■ **Dataset**
______
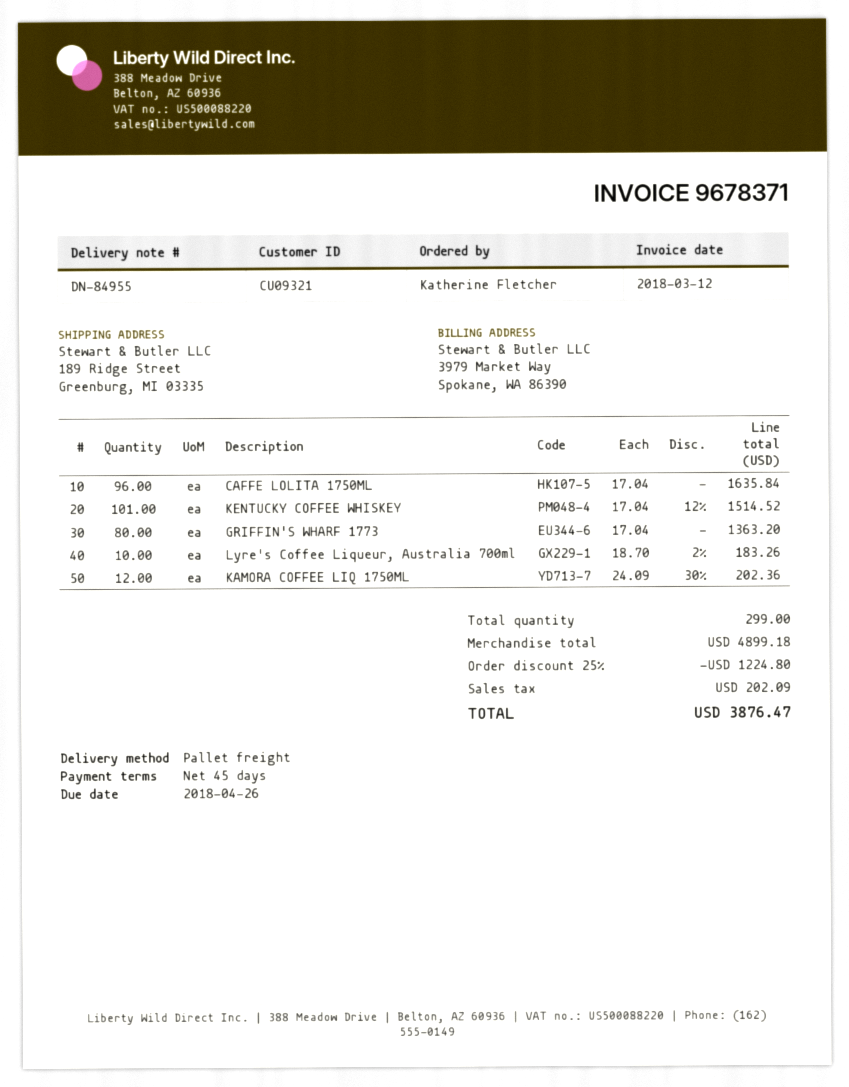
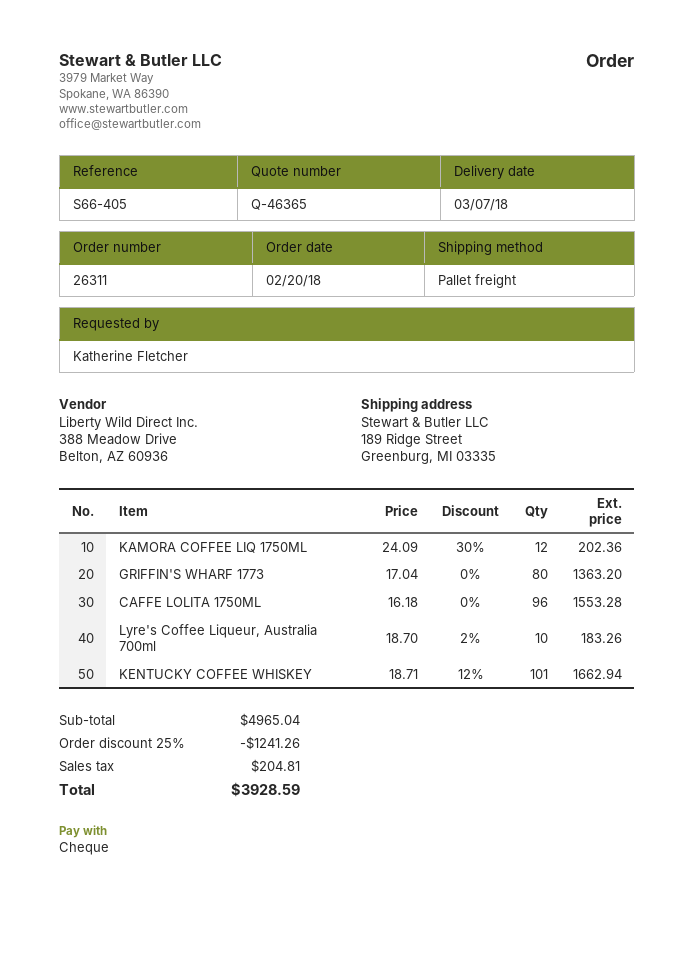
CAFFE LOLITA 1750ML: 96 x 17.04 = 1635.84 -> 96 x 16.18 = 1553.28
KENTUCKY COFFEE WHISKEY: 101 x 17.04 - 12% = 1514.52 -> 101 x 18.71 - 12% = 1662.94
subtotal: 4899.18 -> 4965.04
discount: 25% = 1224.80 -> 25% = 1241.26
tax: 202.09 -> 204.81
total: 3876.47 -> 3928.59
______
■ **Task brief**
Each entry should appear again exactly as written, pictures excluded.

■ **The answer**
CAFFE LOLITA 1750ML: 96 x 17.04 = 1635.84 -> 96 x 16.18 = 1553.28
KENTUCKY COFFEE WHISKEY: 101 x 17.04 - 12% = 1514.52 -> 101 x 18.71 - 12% = 1662.94
subtotal: 4899.18 -> 4965.04
discount: 25% = 1224.80 -> 25% = 1241.26
tax: 202.09 -> 204.81
total: 3876.47 -> 3928.59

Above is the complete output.